Restoration

Restoration

Posted October 20, 2005:
I Wanted to Know Mary

by Beth Scott.

The first time I saw the statue of Our Lady of Combermere, I didn’t think much of her. But the fact that I wasn’t drawn to her didn’t bother me because I didn’t think this statue in the woods was really very important.

So I was puzzled when I saw the tremendous love that the MH staff have for her. I could tell that this was a real, personal love and not just an obligatory community tradition, but I couldn’t understand why. Why was this statue such a focal point in the community?

Having recently converted from Protestantism to Catholicism with my whole family, I understood or thought I understood why we Catholics honor Mary. I had read the Catechism, and I accepted the Church’s teaching about her. But this lady that the folks in Combermere love was for me simply a picture, a doctrine, a statue in the woods.

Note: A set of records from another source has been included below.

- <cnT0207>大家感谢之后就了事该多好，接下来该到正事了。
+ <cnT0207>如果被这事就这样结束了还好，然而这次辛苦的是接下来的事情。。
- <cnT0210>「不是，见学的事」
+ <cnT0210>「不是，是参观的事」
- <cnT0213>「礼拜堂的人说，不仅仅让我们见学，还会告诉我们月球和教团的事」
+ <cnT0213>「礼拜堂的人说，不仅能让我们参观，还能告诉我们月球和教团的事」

After I’d visited Madonna House a few times, I decided that I would “like” Our Lady of Combermere mostly because everyone at Madonna House did. As a guest I loved joining in with whatever the community was doing. They went to church; I went to church. They washed dishes; I washed dishes. They liked Our Lady of Combermere; well, then, I wanted to like her, too.

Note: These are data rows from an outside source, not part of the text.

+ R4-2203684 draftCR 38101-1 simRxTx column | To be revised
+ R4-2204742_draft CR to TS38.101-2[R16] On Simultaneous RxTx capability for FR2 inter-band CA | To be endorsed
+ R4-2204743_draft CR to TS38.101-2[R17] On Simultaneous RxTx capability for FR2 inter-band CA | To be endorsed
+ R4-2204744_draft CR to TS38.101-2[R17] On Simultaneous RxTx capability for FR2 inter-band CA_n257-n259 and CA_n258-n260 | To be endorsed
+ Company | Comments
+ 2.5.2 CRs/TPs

And slowly my desire to know her grew.

For the next few years I “practiced” practicing devotion to Our Lady. I didn’t feel anything, but I went through the motions. I prayed the rosary, I wore a miraculous medal, and I even began shyly talking to her.

I kept hearing and reading about people who said that Mary had led them to Jesus. But my most frequent prayer was, “Jesus, please introduce me to your mother.” I wanted so much to have that closeness with her that I saw in other Catholics.

Then on my next visit to Madonna House, when I saw Our Lady of Combermere again, I realized that I really did love her. I felt more comfortable with her, my conversations with her became less stilted, and I even felt like she was smiling at me.

It was all very pleasant. Not very exciting, but pleasant. By the time I returned home, I was pleased that I now had a relationship with Mary, with the statue in the woods. But I was also faintly disappointed. Was this all there was to it?

The Lord’s gift of a deeper love of Mary almost crept up on me. I don’t think I fully realized what had happened to me until one day when I approached Our Lady and suddenly she wasn’t just a statue. She was a person! A person whose arms were outstretched for me, a person whose feet were running towards me, a person whose eyes looked not only into my face but into my soul.

I knew overwhelmingly and with my whole heart that Mary loved me as her own and that I belonged to her. I knew that she had been with me all this time, guiding and protecting me. I knew she would be with me always, tenderly watching over me, holding me, and showing me her Son.

Now everything is changed. Everything is beautiful. No longer is Our Lady of Combermere just a picture, a doctrine, a statue in the woods. She is my Mother.

Beth, a recent long-term visitor at Madonna House, is the oldest of eight children. In 2000, a week before her sixteenth birthday, her entire family was received into the Catholic Church at our Trinity Sunday Mass.